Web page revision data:
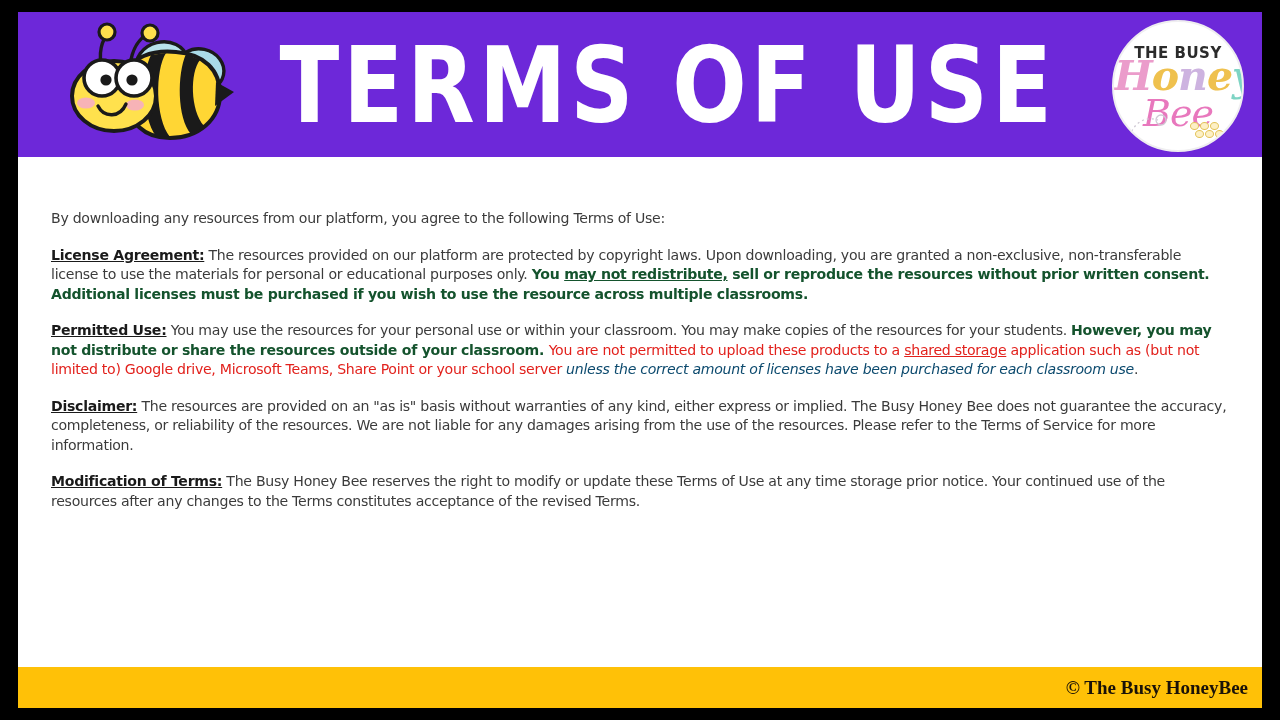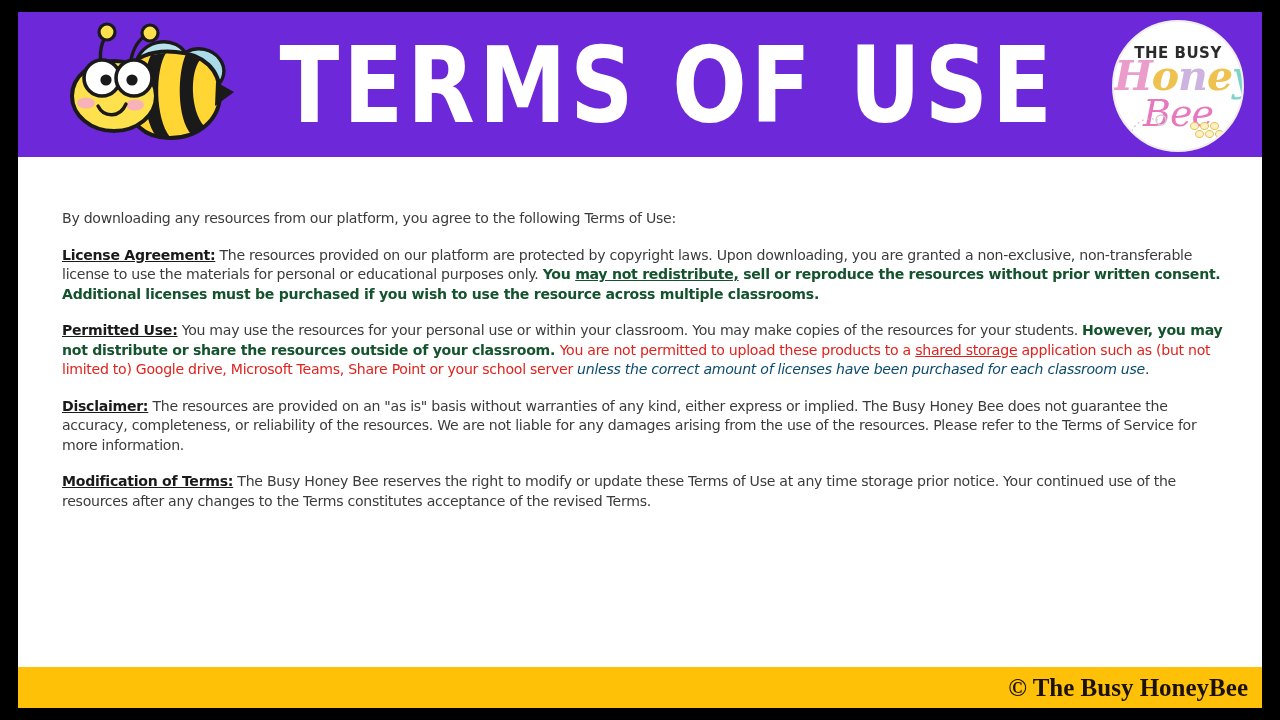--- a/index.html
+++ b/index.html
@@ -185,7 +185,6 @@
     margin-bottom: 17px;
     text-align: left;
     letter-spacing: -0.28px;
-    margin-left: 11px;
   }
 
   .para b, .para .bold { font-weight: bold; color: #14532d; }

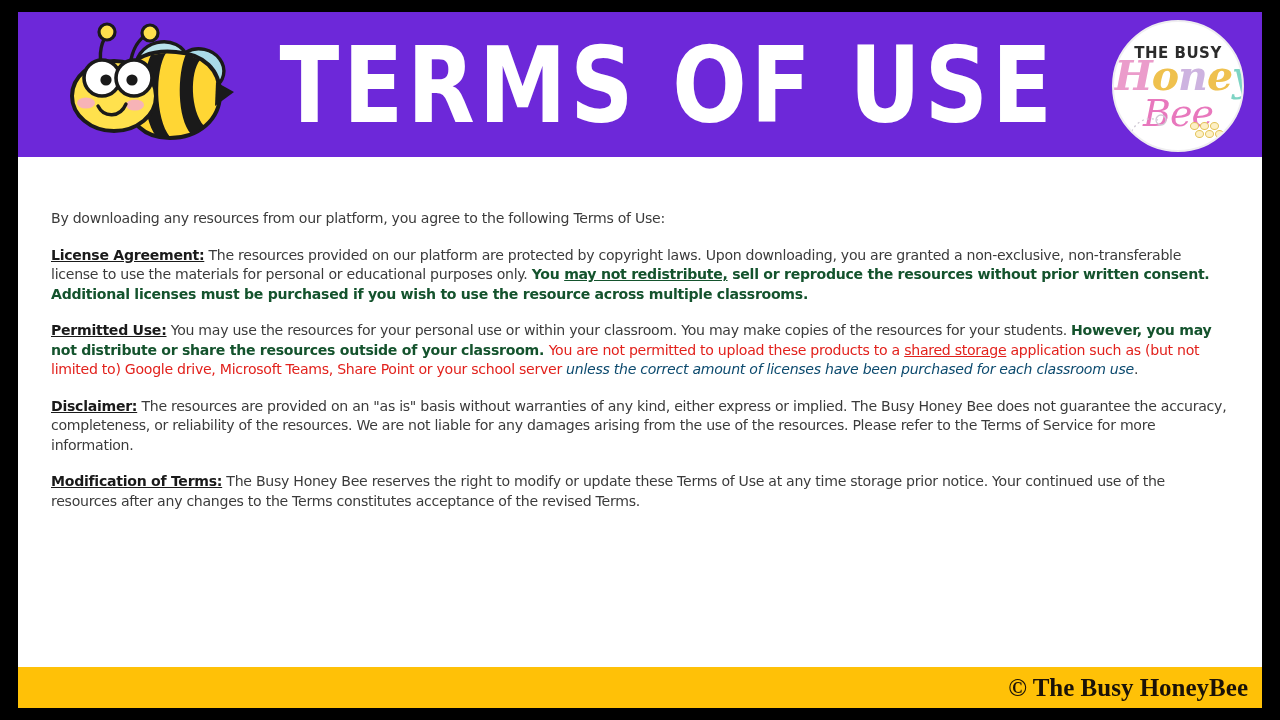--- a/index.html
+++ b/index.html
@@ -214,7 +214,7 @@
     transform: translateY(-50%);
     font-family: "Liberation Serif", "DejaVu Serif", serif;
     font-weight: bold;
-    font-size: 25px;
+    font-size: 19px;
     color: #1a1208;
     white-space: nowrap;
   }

TO DO -> Reproduce verbatim every line starting at the line that holds "b, .para .bold" and ending with the final line of the data; omit the pictures.

OUTPUT FOR THIS TASK ->
   .para b, .para .bold { font-weight: bold; color: #14532d; }

--- a/index.html
+++ b/index.html
@@ -214,7 +214,7 @@
     transform: translateY(-50%);
     font-family: "Liberation Serif", "DejaVu Serif", serif;
     font-weight: bold;
-    font-size: 25px;
+    font-size: 19px;
     color: #1a1208;
     white-space: nowrap;
   }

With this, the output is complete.